SPARROW can be used to predict flux for each modeled reach, including unmonitored locations. These estimates are a function of the established linear relations between monitored contaminant flux and the quantities of constituent supply referenced to the network (Schwarz et al., 2006). Each stream reach and associated catchment is treated as an independent unit, quantifying the amount of contaminant mass generated within the catchment area and transported to the end of each stream reach. Contaminant mass that is generated locally for each stream reach is weighted by the amount of instream loss that would occur during aquatic transport. The cumulative loss of contaminant mass from its source through its continued transport downstream is dependent on the travel time and instream or reservoir loss rate of each individual reach.
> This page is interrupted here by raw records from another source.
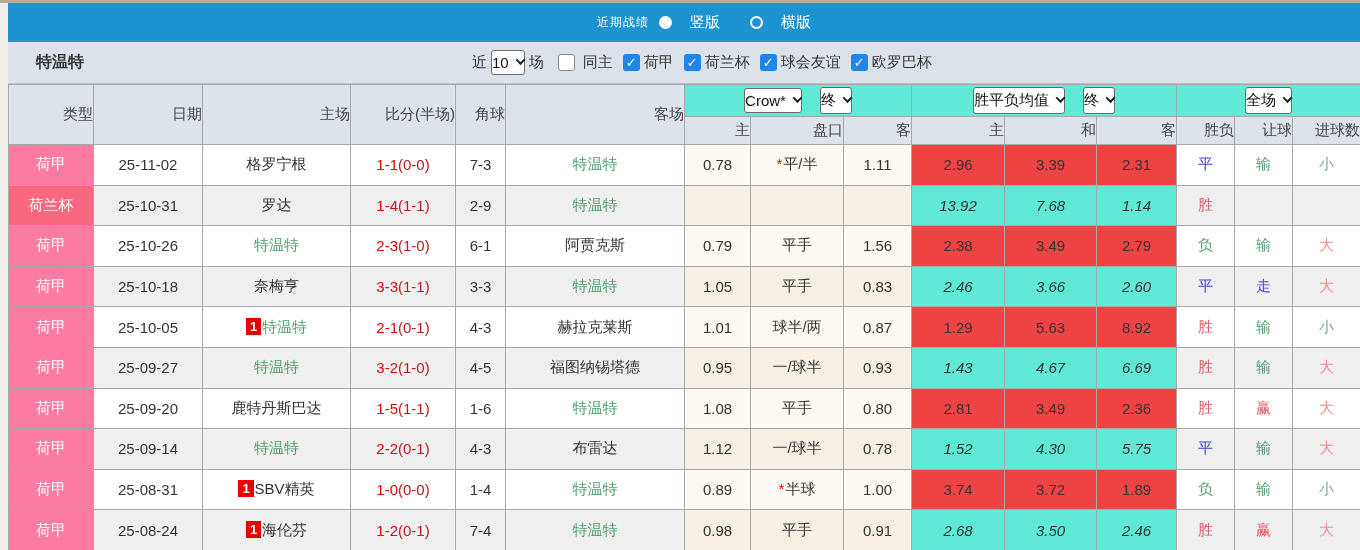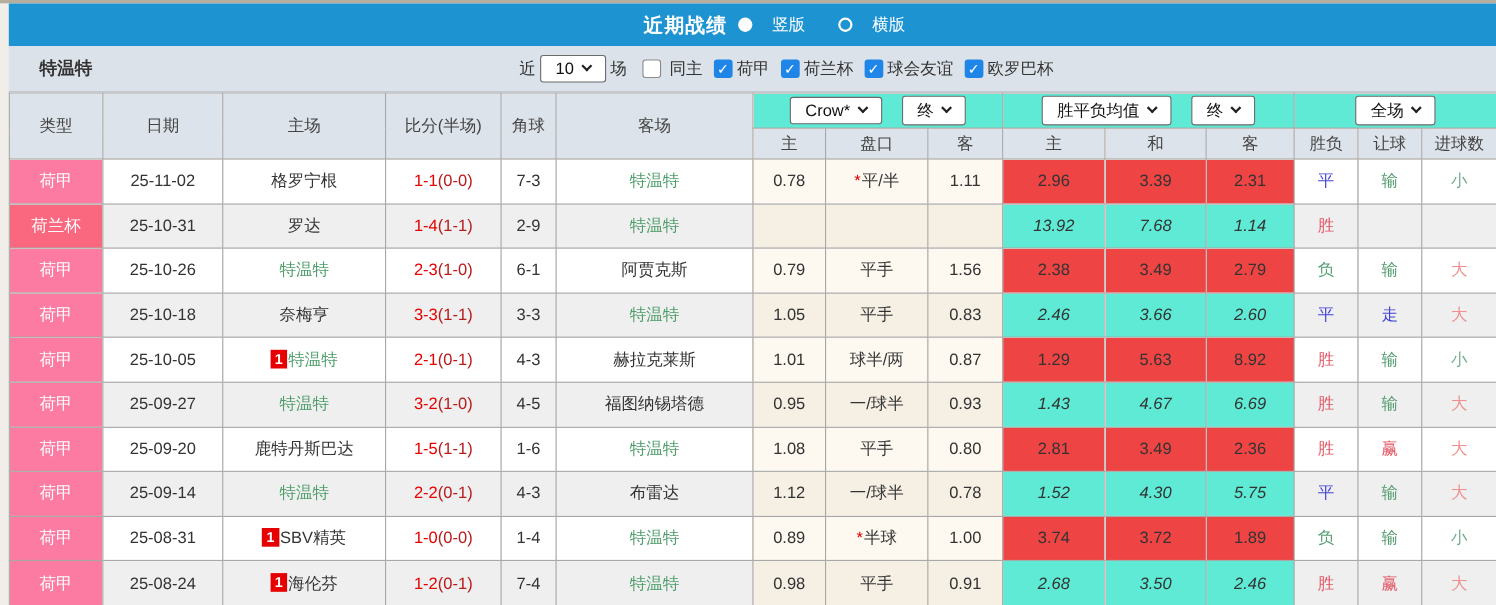--- a/index.html
+++ b/index.html
@@ -12,21 +12,21 @@
   }
   .page { margin-left:8px; width:1352px; }
 
   
   .topbar {
     height:39px;
     background:var(--topbar_blue,#1d93d2);
     display:flex; align-items:center; justify-content:center;
     gap:10px; color:#fff;
   }
-  .topbar .title { font-size:18px; font-weight:bold; letter-spacing:1px;margin-left:40px; }
+  .topbar .title { font-size:12px; font-weight:normal; letter-spacing:1px;margin-left:40px; }
   .radio-group { display:flex; align-items:center; gap:16px; font-size:15px; }
   .radio-dot {
     width:13px; height:13px; border-radius:50%;
     background:#fff; display:inline-block; margin-right:2px;
   }
   .radio-ring {
     width:13px; height:13px; border-radius:50%;
     border:2.5px solid #fff; background:transparent;
     display:inline-block; margin-left:14px; margin-right:2px;
   }
@@ -38,42 +38,42 @@
     border-bottom:1px solid #b9bfc7;
   }
   .team-name { position:absolute; left:28px; font-size:16px; font-weight:bold; color:#333; }
   .filter-controls {
     position:absolute; left:464px;
     display:flex; align-items:center; gap:4px; font-size:15px; color:#333;
   }
   .sel {
     display:inline-flex; align-items:center; gap:8px;
     background:#fff; border:1px solid #6b6b6b; border-radius:3px;
-    padding:3px 13px; font-size:15px; color:#111; cursor:default;
+    padding:3px 0; font-size:15px; color:#111; cursor:default;
   }
   .chev {
     width:7px; height:7px;
     border-right:2px solid #222; border-bottom:2px solid #222;
     transform:rotate(45deg) translate(-1px,-1px);
     display:inline-block; margin-bottom:2px;
   }
   .cb {
     width:17px; height:17px; border-radius:3px; display:inline-block;
     vertical-align:middle;
   }
   .cb-off { background:#fff; border:1px solid #8a8a8a; margin:0 4px 0 10px; }
   .cb-on {
     background:var(--checkbox_blue,#1f86e8); color:#fff; font-size:13px; font-weight:bold;
     text-align:center; line-height:17px; margin-left:6px;
   }
 
   
   table { border-collapse:collapse; table-layout:fixed; width:1352px; }
   td,th { border:1px solid #a8a8a8; text-align:center; font-weight:normal; overflow:hidden; white-space:nowrap; }
-  thead th.label { background:#dde3ea; font-size:15px; color:#444; }
+  thead th.label { background:#dde3ea; font-size:15px; color:#444;text-align:right; }
   thead tr.hdrA th { height:32px; }
   thead tr.hdrB th { height:28px; }
   th.ddcell { background:#5eead4; }
   .ddwrap { display:flex; align-items:center; justify-content:center; gap:18px; }
   tbody td { height:40.6px; font-size:15px; color:#333; }
   tbody tr.odd td { background:#ffffff; }
   tbody tr.even td { background:#efefef; }
   tbody tr.odd td.c-odd { background:#fdf9f0; }
   tbody tr.even td.c-odd { background:#f5efe4; }
   tbody tr.odd td.c-avg { background:#ef4444; }

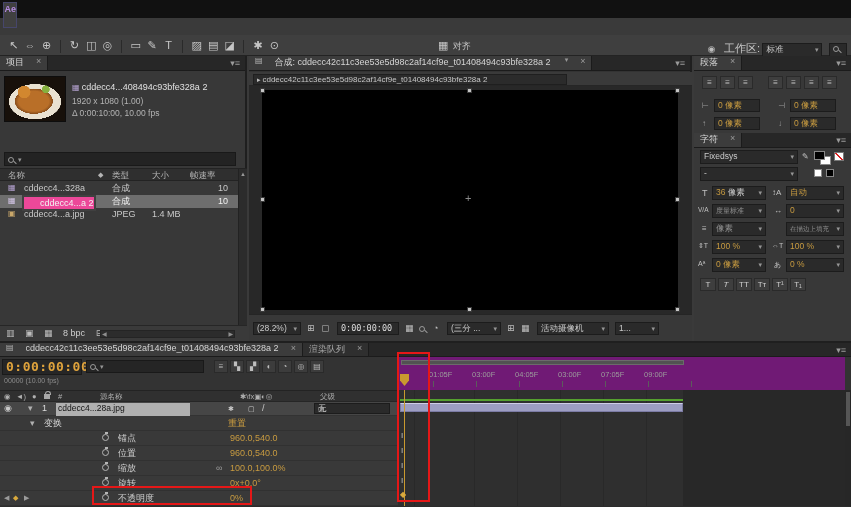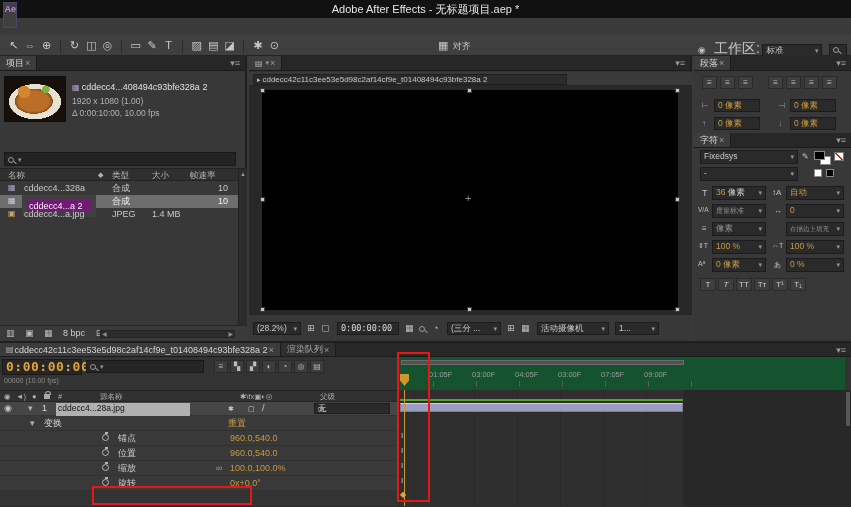--- a/index.html
+++ b/index.html
@@ -28,21 +28,21 @@
             border-bottom:1px solid #232323;line-height:20px}
   .tool {display:inline-block;width:14px;text-align:center;font-size:11px;color:#c6c6c6}
   .tsep {display:inline-block;width:1px;height:13px;background:#2a2a2a;margin:0 4px;vertical-align:middle}
   #tb-right {position:absolute;right:4px;top:3px}
   #ws-box {display:inline-block;width:60px;height:14px;vertical-align:middle}
 
   
   .panel {background:#383838;border-right:2px solid #1f1f1f}
   .tabbar {position:absolute;left:0;top:0;right:0;height:15px;background:#272727;
            border-bottom:1px solid #1b1b1b;display:flex;align-items:stretch}
-  .tab {display:flex;align-items:center;gap:1px;padding:0 6px;background:#3c3c3c;
+  .tab {display:flex;gap:12px;padding:0 6px;background:#3c3c3c;
         border-right:1px solid #1b1b1b;font-size:9px;color:#d4d4d4;white-space:nowrap}
   .tab.inactive {background:#2f2f2f;color:#aaa}
   .tab .tlabel {overflow:hidden;text-overflow:ellipsis}
   .tabx {color:#9a9a9a}
   .panelmenu {margin-left:auto;color:#9a9a9a;font-size:9px;line-height:15px;padding:0 5px}
 
   
   #project-panel {left:0;top:56px;width:247px;height:285px}
   #thumb {left:4px;top:20px;width:62px;height:46px;border:1px solid #0d0d0d;background:
      radial-gradient(circle at 68% 28%, #86b03f 0 7%, transparent 8%),
@@ -51,21 +51,21 @@
      radial-gradient(ellipse 48% 44% at 50% 56%, #e9e2d2 0 90%, transparent 91%),#17100a}
   .pm-name {left:72px;top:26px;width:170px;color:#e0e0e0;white-space:nowrap;overflow:hidden}
   .pm-line {left:72px;font-size:8.5px;color:#b4b4b4;white-space:nowrap}
   #proj-search {left:4px;top:96px;width:232px;height:14px;background:#232323;border:1px solid #191919;line-height:12px;padding:0 3px}
   #proj-header {left:0;top:112px;width:247px;height:13px;background:#2f2f2f;
                 border-top:1px solid #232323;border-bottom:1px solid #232323;font-size:8.5px;color:#b5b5b5;line-height:12px}
   .prow {left:0;width:238px;height:13px;line-height:12px;white-space:nowrap}
   .prow.sel {background:#6e6e6e;color:#f2f2f2}
   .prow .ric {position:absolute;left:8px;font-size:8px}
   .prow .rname {position:absolute;left:24px;width:74px;overflow:hidden}
-  .prow.sel .rname {border:5px solid #404040;background:#701a75;padding:0 2px;left:22px}
+  .prow.sel .rname {border:2px solid #404040;background:#ec4899;padding:0 16px;left:22px}
   .prow .rtype {position:absolute;left:112px}
   .prow .rsize {position:absolute;left:152px}
   .prow .rfps {position:absolute;left:190px;width:38px;text-align:right}
   #proj-scroll {left:238px;top:113px;width:9px;height:156px;background:#2c2c2c;border-left:1px solid #222;
                 text-align:center;font-size:6px;color:#999;line-height:10px}
   #proj-bottom {left:0;top:269px;width:247px;height:16px;background:#3a3a3a;border-top:1px solid #262626;line-height:15px;padding-left:6px}
   #proj-bottom .ic {margin-right:8px;font-size:9px}
   #proj-hscroll {position:absolute;left:100px;top:4px;width:135px;height:8px;background:#2c2c2c;border:1px solid #242424;
                  color:#8f8f8f;font-size:6px;line-height:6px}
 
@@ -111,21 +111,21 @@
   #timeline {left:0;top:341px;width:851px;height:166px;background:#333;border-top:2px solid #1f1f1f}
   #timeline .tabbar {height:14px}
   #tl-tab1 .tlabel {max-width:370px}
   #tl-time {left:2px;top:16px;width:80px;height:16px;background:#262626;border:1px solid #1a1a1a;
             color:var(--time-gold,#dfa33c);font-family:"DejaVu Sans Mono",monospace;
             font-size:13px;font-weight:bold;line-height:14px;padding-left:3px;letter-spacing:.5px}
   #tl-frameinfo {left:4px;top:34px;font-size:7px;color:#8d8d8d}
   #tl-search {left:86px;top:17px;width:118px;height:13px;background:#252525;border:1px solid #191919;line-height:11px;padding:0 3px}
   .tlbtn {position:absolute;top:17px;width:14px;height:13px;background:#3c3c3c;border:1px solid #2a2a2a;
           color:#bdbdbd;font-size:8px;text-align:center;line-height:11px}
-  #tl-ruler {left:398px;top:14px;width:447px;height:33px;background:#14532d;border-left:1px solid #232323}
+  #tl-ruler {left:398px;top:14px;width:447px;height:33px;background:#701a75;border-left:1px solid #232323}
   #workarea {position:absolute;left:2px;top:3px;width:283px;height:5px;background:#525252;border:1px solid #6b6b6b}
   .rlabel {position:absolute;top:13px;font-size:7.5px;color:#9c9c9c}
   #ruler-ticks {position:absolute;left:34px;top:24px;width:260px;height:6px;
                 background:repeating-linear-gradient(90deg,#5c5c5c 0 1px,transparent 1px 43px)}
   #cti-head {position:absolute;left:1px;top:17px;width:9px;height:12px;background:#c9992f;
              clip-path:polygon(0 0,100% 0,100% 55%,50% 100%,0 55%)}
   #tl-header {left:0;top:47px;width:851px;height:12px;background:#303030;border-top:1px solid #232323;
               border-bottom:1px solid #262626;font-size:7.5px;color:#b0b0b0;line-height:11px}
   #tl-header span {position:absolute}
   #tl-tracks {left:398px;top:47px;width:447px;height:116px;background:#2f2f2f;
@@ -155,21 +155,20 @@
   #redbox1 {left:397px;top:352px;width:33px;height:150px}
   #redbox2 {left:92px;top:486px;width:160px;height:19px}
 </style>
 </head>
 <body>
 
 <div id="win">
 
   <div id="titlebar" class="abs">
     <span id="appicon">Ae</span>
-    <span>Adobe After Effects - 无标题项目.aep *</span>
   </div>
 
 
   <div id="toolbar" class="abs">
     <span style="display:inline-block;width:4px"></span>
     <span class="tool">↖</span>
     <span class="tool">⇔</span>
     <span class="tool">⊕</span>
     <span class="tsep"></span>
     <span class="tool">↻</span>
@@ -184,21 +183,21 @@
     <span class="tool">▤</span>
     <span class="tool">◪</span>
     <span class="tsep"></span>
     <span class="tool">✱</span>
     <span class="tool">⊙</span>
     <span style="display:inline-block;width:150px"></span>
     <span class="tool">▦</span>
     <span style="font-size:9px;color:#c6c6c6">对齐</span>
     <span id="tb-right">
       <span class="ic" style="font-size:9px;margin-right:6px">◉</span>
-      <span style="font-size:14px;color:#c6c6c6">工作区:</span>
+      <span style="font-size:11px;color:#c6c6c6">工作区:</span>
       <span id="ws-box" class="box"><span>标准</span><span class="chev">▾</span></span>
       <span class="box" style="display:inline-block;width:18px;height:14px;vertical-align:middle;margin-left:4px"><span class="mag"></span></span>
     </span>
   </div>
 
   <div id="project-panel" class="abs panel">
     <div class="tabbar">
       <div class="tab">
         <span class="tlabel">项目</span>
         <span class="tabx">×</span>
@@ -253,20 +252,21 @@
         <span class="abs" style="left:1px">◀</span>
         <span class="abs" style="right:1px">▶</span>
       </span>
     </div>
   </div>
 
   <div id="comp-panel" class="abs panel">
     <div class="tabbar">
       <div class="tab">
         <span class="ic" style="font-size:8px">▤</span>
+        <span class="tlabel">合成: cddecc42c11c3ee53e5d98c2af14cf9e_t01408494c93bfe328a 2</span>
         <span class="chev">▾</span>
         <span class="tabx">×</span>
       </div>
       <span class="panelmenu">▾≡</span>
     </div>
     <div id="breadcrumb" class="abs">
       <div id="bc-box">
         <span class="ic" style="font-size:7px">▸ </span><span>cddecc42c11c3ee53e5d98c2af14cf9e_t01408494c93bfe328a 2</span>
       </div>
     </div>
@@ -476,20 +476,30 @@
       <span style="left:216px;color:#9a9a9a">∞</span>
       <span class="pvalue val">100.0,100.0%</span>
     </div>
     <div class="trow abs" style="top:133px">
       <span style="left:102px;top:3px">
           <span class="sw"></span>
         </span>
       <span class="plabel">旋转</span>
       <span class="pvalue val">0x+0.0°</span>
     </div>
+    <div class="trow abs" style="top:148px">
+      <span style="left:4px;color:#9a9a9a;font-size:7px">◀</span>
+      <span style="left:13px;color:#d8a93c;font-size:7px">◆</span>
+      <span style="left:24px;color:#9a9a9a;font-size:7px">▶</span>
+      <span style="left:102px;top:3px">
+          <span class="sw"></span>
+        </span>
+      <span class="plabel">不透明度</span>
+      <span class="pvalue val">0%</span>
+    </div>
 
     <div id="tl-vscroll" class="abs">
         <div id="tl-vthumb"></div>
       </div>
     <div id="tl-bottom" class="abs"></div>
   </div>
 
   <div id="redbox1" class="redbox"></div>
   <div id="redbox2" class="redbox"></div>
 

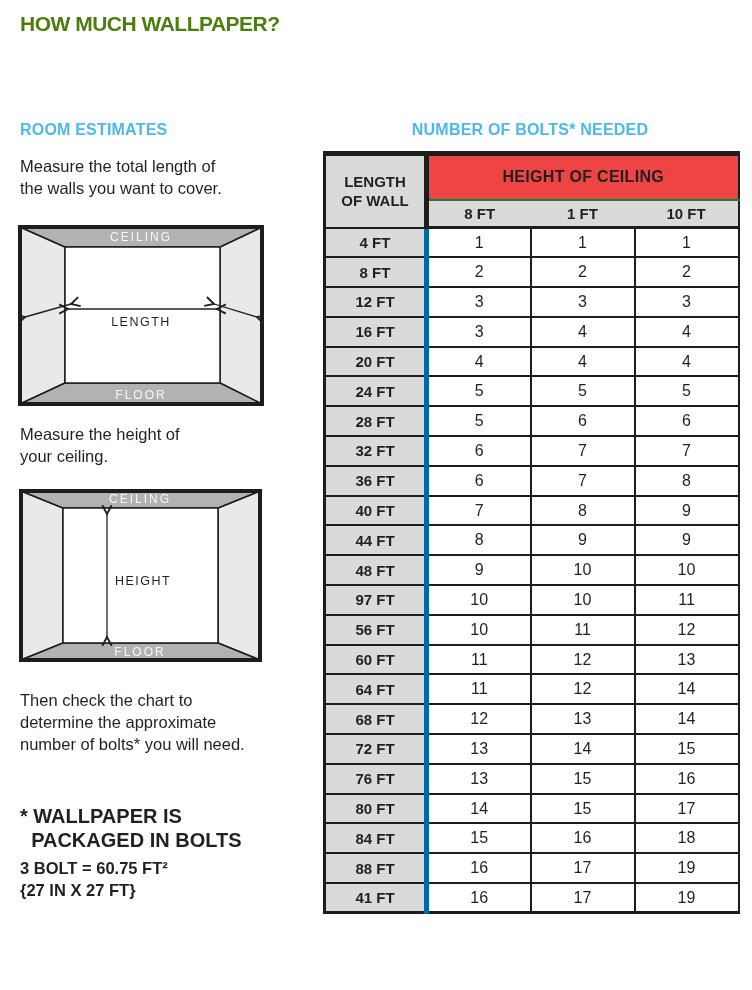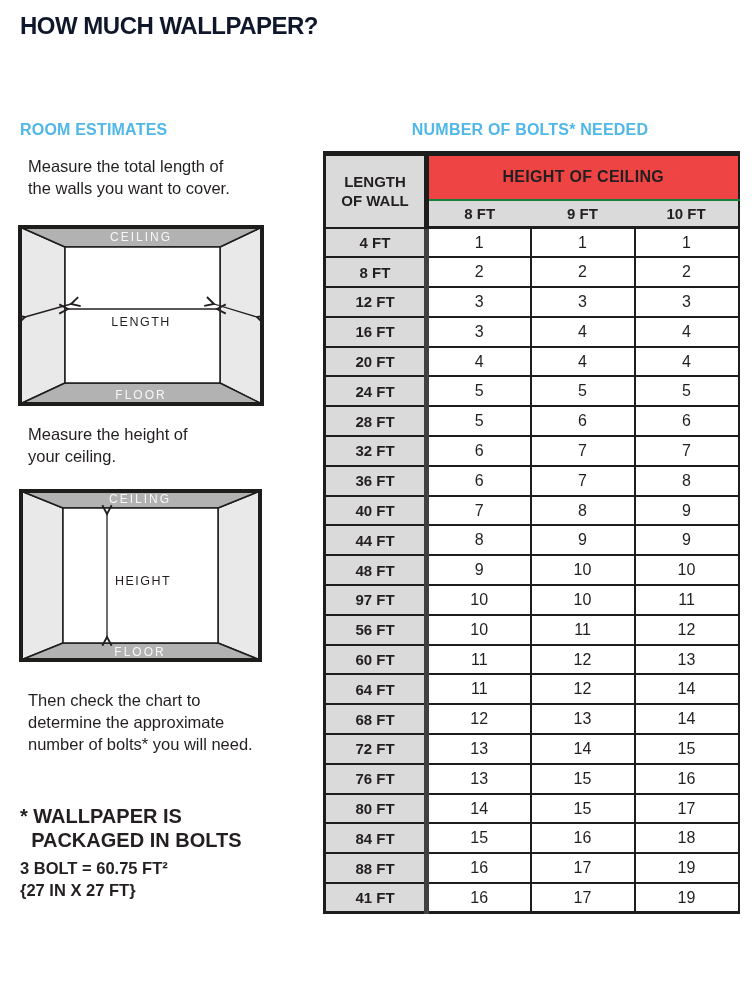--- a/index.html
+++ b/index.html
@@ -4,33 +4,32 @@
 <style>
   * { margin:0; padding:0; box-sizing:border-box; }
   html,body { background:#ffffff; }
   body {
     width:752px; height:990px; position:relative; overflow:hidden;
     font-family:"Liberation Sans", sans-serif; color:#231f20;
   }
   .abs { position:absolute; }
 
   .page-title {
-    left:20px; top:12px; font-size:24px; font-weight:bold;
-    color:#0f172a; letter-spacing:-0.5px;
+    left:20px; top:12px; font-size:21px; font-weight:bold;
+    color:#4d7c0f; letter-spacing:-0.5px;
   }
   .section-heading {
     font-size:16px; font-weight:bold; color:#4fb8e8; letter-spacing:0.2px;text-align:center;
   }
   #room-estimates-heading { left:20px; top:121px; }
   #bolts-needed-heading { left:323px; top:121px; width:414px; text-align:center; }
 
   .para {
     left:20px; font-size:16.5px; line-height:22px; white-space:pre-line;
     color:#231f20;
-    margin-left:8px;
   }
   #para-length { top:155px; }
   #para-height { top:423px; }
   #para-chart  { top:689px; }
 
   .footnote {
     left:20px; top:804px; font-size:20px; font-weight:bold;
     line-height:24px; white-space:pre-wrap;
   }
   .bolt-info { left:20px; font-size:16.5px; font-weight:bold; line-height:23px; }
@@ -54,21 +53,21 @@
   th.group {
     background:#ef4444; height:46px; font-size:16px; font-weight:bold;
     border-bottom:2px solid #15803d; letter-spacing:0.3px;
   }
   th.sub {
     background:#dadada; height:28px; font-size:15px; font-weight:bold;
     border-bottom:3px solid #1d1d1b;
   }
   tbody td { border-top:2px solid #1d1d1b; height:29.8px; }
   tbody td.row-label {
-    background:#dadada; border-right:5px solid #404040;
+    background:#dadada; border-right:5px solid #0369a1;
     font-size:15px; font-weight:bold;
   }
   tbody td.val { border-left:2px solid #1d1d1b; font-size:16px; background:#ffffff; }
 
   svg text { font-family:"Liberation Sans", sans-serif; }
 </style>
 </head>
 <body>
 
 <h1 class="abs page-title">HOW MUCH WALLPAPER?</h1>
@@ -137,21 +136,21 @@
       <col style="width:104px">
   </colgroup>
   <thead>
     <tr>
       <th class="corner" rowspan="2">LENGTH
 OF WALL</th>
       <th class="group" colspan="3">HEIGHT OF CEILING</th>
     </tr>
     <tr>
       <th class="sub">8 FT</th>
-      <th class="sub">9 FT</th>
+      <th class="sub">1 FT</th>
       <th class="sub">10 FT</th>
     </tr>
   </thead>
   <tbody>
       <tr>
         <td class="row-label">4 FT</td>
         <td class="val">1</td>
         <td class="val">1</td>
         <td class="val">1</td>
       </tr>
Mass-balance properties maintained by SPARROW provide a basis for flux accounting, whereby predicted flux can be allocated to its various upstream sources both geographically and by source type. Specialized maps make it possible to visualize contaminants discharged to estuaries attributed to specific sources from which they drain, providing guidance in managing the reduction of contaminant fluxes (Brakebill and Preston, 2004; Moore et al., 2004; Alexander et al., 2008) (Figure 3).
The ability to describe, route, and simulate the transport of constituents throughout the landscape is a key component to hydrologic analysis and modeling (Maidment, 1993). Flow characteristics of hydrologic networks are often the driving mechanism for modeling the transport of constituents such as nutrients and sediment. Unless flow characteristics can be determined reasonably well, the simulation of transport may be difficult (Moore et al., 1991).
The RF1-based spatial framework (MRB_E2RF1) is well suited for enhanced attribution of features like annual streamflow critical to SPARROW models. The streamflow estimates originally associated with RF1 reaches were computed in 1982 by W.E. Gates and Associates, under contract with the USEPA (Horn et al., 1994; USEPA, 1996). The methods are described in an unpublished report “Estimation of streamflows and the reach file.” Incorrect reach topology and inappropriate stream connections at various locations within the RF1 stream-reach network have been corrected when identified. Associated drainage catchments also have been created to reflect these changes. However, these deficiencies in the stream-reach network may have affected the original streamflow estimates with unexpected results. Therefore, the need for more accurate, current, and documented estimates led to the effort, described below, to develop a method to update streamflow estimates for each reach in the dataset that could subsequently be used in SPARROW modeling (Brown et al., this issue). This methodology was designed such that it also could be used to improve the accuracy of the current estimated flows in more spatially detailed datasets like the NHDPlus.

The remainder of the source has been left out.